* What is being asked *
Reproduce word for word the lines between those holding "соответствия, включающий, среди" and "- h) что создание", inclusive, and nothing else from the data below.

==== Task data

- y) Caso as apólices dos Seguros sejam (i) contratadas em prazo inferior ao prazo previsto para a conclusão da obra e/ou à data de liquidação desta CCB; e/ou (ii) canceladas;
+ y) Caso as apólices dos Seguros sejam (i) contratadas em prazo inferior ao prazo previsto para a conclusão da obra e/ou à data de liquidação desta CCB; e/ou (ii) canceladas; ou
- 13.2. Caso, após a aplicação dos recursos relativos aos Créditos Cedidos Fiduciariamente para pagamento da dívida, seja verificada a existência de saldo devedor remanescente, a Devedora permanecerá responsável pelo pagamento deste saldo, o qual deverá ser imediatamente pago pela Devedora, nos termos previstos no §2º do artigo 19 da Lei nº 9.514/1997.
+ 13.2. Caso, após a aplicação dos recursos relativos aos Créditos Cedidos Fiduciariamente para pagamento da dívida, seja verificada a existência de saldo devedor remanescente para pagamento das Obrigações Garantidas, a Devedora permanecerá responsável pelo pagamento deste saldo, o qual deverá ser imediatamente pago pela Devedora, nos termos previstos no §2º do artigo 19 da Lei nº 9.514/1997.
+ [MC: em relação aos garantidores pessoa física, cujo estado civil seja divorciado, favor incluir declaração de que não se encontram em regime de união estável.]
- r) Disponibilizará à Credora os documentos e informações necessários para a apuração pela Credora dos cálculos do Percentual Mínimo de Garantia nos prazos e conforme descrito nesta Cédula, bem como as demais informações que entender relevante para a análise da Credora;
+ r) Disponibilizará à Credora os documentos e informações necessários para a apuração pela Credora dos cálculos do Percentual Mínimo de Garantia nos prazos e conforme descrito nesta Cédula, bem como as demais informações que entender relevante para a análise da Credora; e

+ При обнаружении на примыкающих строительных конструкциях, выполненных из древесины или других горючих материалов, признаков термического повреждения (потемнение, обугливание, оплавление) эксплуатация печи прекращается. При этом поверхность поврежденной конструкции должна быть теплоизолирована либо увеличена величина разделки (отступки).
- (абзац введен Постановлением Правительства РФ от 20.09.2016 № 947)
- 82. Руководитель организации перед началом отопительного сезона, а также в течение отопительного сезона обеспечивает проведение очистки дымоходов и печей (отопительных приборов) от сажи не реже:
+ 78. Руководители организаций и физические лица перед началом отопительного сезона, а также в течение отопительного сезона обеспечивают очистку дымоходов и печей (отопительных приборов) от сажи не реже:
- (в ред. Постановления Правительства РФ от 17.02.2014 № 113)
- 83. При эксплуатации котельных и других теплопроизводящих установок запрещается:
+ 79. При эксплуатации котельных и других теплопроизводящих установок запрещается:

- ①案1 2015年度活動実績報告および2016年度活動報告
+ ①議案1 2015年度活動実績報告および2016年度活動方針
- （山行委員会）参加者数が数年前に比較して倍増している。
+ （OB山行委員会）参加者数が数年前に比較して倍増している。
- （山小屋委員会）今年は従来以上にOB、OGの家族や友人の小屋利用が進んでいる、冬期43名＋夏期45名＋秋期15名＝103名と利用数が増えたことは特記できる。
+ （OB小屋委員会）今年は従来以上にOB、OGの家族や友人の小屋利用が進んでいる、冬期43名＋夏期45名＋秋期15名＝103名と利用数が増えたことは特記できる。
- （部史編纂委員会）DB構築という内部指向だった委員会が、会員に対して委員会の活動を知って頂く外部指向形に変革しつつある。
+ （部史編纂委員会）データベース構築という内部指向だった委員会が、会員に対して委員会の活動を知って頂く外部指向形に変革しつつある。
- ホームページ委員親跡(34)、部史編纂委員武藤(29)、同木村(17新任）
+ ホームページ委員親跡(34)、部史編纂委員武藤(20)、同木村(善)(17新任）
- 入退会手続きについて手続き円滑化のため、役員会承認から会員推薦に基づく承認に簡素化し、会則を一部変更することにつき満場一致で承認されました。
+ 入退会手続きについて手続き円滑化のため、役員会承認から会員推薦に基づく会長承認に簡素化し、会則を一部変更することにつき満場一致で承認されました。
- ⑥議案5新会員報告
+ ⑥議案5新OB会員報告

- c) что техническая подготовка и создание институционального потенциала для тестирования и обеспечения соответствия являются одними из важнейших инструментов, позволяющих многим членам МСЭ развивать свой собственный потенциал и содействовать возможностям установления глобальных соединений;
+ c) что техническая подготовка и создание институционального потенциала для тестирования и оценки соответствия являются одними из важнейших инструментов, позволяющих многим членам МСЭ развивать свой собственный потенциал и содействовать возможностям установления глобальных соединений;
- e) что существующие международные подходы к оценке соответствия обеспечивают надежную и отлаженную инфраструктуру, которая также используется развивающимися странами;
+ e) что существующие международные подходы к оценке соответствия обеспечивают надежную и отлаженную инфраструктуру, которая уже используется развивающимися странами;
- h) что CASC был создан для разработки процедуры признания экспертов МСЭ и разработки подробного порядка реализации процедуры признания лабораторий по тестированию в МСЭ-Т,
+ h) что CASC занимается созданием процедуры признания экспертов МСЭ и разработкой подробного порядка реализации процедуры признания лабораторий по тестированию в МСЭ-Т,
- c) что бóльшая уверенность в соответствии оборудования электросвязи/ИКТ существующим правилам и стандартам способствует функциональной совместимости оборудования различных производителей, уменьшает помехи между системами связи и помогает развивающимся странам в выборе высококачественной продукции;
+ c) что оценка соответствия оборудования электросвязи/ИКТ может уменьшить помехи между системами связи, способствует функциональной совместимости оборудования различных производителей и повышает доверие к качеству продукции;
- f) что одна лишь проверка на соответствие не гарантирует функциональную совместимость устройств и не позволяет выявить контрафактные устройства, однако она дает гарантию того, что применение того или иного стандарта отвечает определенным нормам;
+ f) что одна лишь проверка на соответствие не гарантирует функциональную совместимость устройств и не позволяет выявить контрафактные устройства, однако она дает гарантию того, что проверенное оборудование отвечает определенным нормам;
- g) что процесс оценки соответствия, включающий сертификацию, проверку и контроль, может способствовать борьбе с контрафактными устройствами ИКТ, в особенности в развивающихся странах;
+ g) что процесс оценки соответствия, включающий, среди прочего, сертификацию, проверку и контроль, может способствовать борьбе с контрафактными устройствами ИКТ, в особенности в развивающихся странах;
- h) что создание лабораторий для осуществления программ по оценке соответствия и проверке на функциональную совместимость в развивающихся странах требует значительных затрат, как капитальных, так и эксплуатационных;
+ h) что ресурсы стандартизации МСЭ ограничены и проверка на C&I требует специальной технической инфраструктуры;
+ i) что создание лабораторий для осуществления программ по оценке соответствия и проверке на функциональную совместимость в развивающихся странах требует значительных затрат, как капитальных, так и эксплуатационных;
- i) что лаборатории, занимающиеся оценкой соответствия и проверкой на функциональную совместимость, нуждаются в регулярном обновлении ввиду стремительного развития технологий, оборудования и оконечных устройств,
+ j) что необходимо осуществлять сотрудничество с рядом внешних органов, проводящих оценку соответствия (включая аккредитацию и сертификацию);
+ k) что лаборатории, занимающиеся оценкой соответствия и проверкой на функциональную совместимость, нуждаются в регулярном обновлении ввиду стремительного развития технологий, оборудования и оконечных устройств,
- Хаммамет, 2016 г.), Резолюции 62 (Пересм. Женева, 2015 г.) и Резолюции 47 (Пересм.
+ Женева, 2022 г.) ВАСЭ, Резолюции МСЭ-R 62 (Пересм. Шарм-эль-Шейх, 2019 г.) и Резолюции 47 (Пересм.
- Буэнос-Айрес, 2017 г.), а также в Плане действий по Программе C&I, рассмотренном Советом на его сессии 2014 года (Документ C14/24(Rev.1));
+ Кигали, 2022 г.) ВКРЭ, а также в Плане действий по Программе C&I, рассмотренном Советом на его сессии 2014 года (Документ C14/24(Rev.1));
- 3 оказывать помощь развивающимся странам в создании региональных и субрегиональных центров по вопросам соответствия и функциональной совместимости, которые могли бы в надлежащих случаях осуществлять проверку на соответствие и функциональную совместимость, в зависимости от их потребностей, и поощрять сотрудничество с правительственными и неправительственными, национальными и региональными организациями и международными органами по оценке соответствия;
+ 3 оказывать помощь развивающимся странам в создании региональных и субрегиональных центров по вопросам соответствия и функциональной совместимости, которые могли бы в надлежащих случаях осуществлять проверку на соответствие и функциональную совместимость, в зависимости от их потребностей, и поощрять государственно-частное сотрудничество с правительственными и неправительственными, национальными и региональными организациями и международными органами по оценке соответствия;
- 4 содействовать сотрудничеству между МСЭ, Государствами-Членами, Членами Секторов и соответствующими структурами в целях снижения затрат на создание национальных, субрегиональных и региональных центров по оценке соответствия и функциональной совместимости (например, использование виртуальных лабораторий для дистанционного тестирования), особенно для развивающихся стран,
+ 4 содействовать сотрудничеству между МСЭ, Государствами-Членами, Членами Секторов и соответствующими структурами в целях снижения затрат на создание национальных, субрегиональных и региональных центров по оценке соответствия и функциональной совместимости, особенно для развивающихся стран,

========

* Exercise result *
+ g) что процесс оценки соответствия, включающий, среди прочего, сертификацию, проверку и контроль, может способствовать борьбе с контрафактными устройствами ИКТ, в особенности в развивающихся странах;
- h) что создание лабораторий для осуществления программ по оценке соответствия и проверке на функциональную совместимость в развивающихся странах требует значительных затрат, как капитальных, так и эксплуатационных;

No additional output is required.